Sunday, November 1, 2009

Now is Harvest Time



It's Harvest time. I think that this meant a lot more to our grandparents and great-grandparents, many of whom were raised on the farm or who were agrarian for much of their lives. Even if we aren't running our hands through the soil for our daily sustenance, I believe there are many forms of harvests in life. These Harvests equal understanding what you've cultivated, understanding what is, and learning to enjoy the present moment. Yoga teaches us that now is the time to feast on the banquet of what life is offering.

We celebrate the life that causes us to grow. We celebrate understanding that we are all somewhere in our season of growing, of blossoming into our own potential. We make several harvests along the path to this potential. These harvests are not only harvests of years or experience, but also harvests of understanding and realization. Perhaps we have ripened in our career and its time to ask for a raise; perhaps its time to try a more advanced yoga practice, or commit to a consistent meditation practice. Or perhaps our harvest is realizing that things are perfect the way they are and we can learn to be still and appreciate that. I believe one of the richest harvests is simply being present with what is right now. These harvests come and go, and if we are not prepared to see them, if we are not present and mindful, the opportunity, the realization, will pass us by. Rainer Maria Rilke says in his poem, "Ripening Barberries," that unless we learn to harvest what is here and now, unless we come to realize this cornucopia of abundant being inside, we are lost in a world of seasonless stagnancy. Kinda harsh but very true. Here it is:

Already the ripening barberries are red
And the old asters hardly breathe in their beds.
The man who is not rich now as summer goes
Will wait and wait and never be himself.

The man who cannot quietly close his eyes
certain that there is vision after vision inside,
simply waiting for nighttime
to rise all around him in darkness--
it's all over for him, he's like an old man.

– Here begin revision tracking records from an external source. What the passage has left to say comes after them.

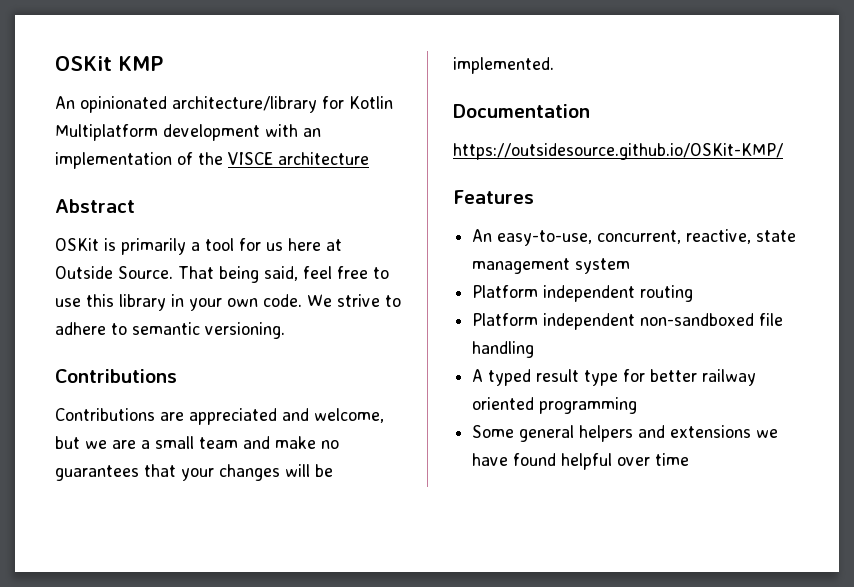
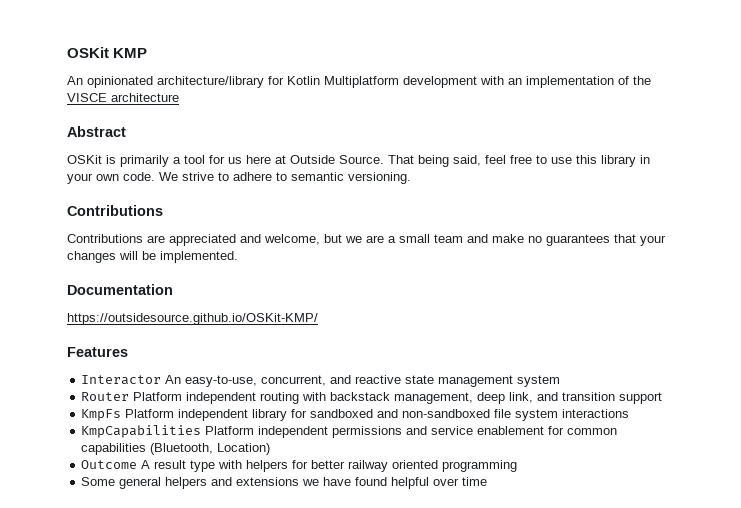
- An easy-to-use, concurrent, reactive, state management system
+ Interactor An easy-to-use, concurrent, and reactive state management system
- Platform independent routing
- Platform independent non-sandboxed file handling
- A typed result type for better railway oriented programming
+ Router Platform independent routing with backstack management, deep link, and transition support
+ KmpFs Platform independent library for sandboxed and non-sandboxed file system interactions
+ KmpCapabilities Platform independent permissions and service enablement for common capabilities (Bluetooth, Location)
+ Outcome A result type with helpers for better railway oriented programming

Nothing else will come; no more days will open
and everything that does happen will cheat him.
Even you, my God. And you are like a stone
that draws him daily deeper into the depths.

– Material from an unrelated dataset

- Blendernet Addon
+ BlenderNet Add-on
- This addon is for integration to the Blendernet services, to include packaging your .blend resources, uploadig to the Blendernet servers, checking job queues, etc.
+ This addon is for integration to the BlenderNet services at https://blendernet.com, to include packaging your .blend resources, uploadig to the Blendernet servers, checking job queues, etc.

We cannot wait for some other time to gather what we are searching for. We must find it, to whatever degree, now. We cannot base our life on contingencies. Unless we learn what abundance is present here and now, we can never hope to see it in the future. Yoga, meditation, breathwork are all ways of learning to open our eyes and see what is here. Every practice is a harvest. We practice until we find the harvest in every minute, where the regale of the world opens up to our understanding and we feast on our lives.

2 comments:

Brooke said...

Hey Mr. Scott, when I lived in my tiny 800 sq. foot apartment not to far from where you live I would say "if this is all I ever have, I have a lot more than most." I certainly meant this in the best way, I truly loved that place and felt very lucky to have that much. I try to practice that on a daily basis, especially right now when so many of us have slowed down at work or watched loved ones loose there jobs. All of this is teaching us to be be thankful for the here, the now, and for what we have. Thank you for reminding us of that through our yoga journeys. B

Scottro said...

Very profound. I was just saying tonight in yoga, "what if this was as good as it ever got. Would that be enough? Could I be content with that?" Thanks for the reminder.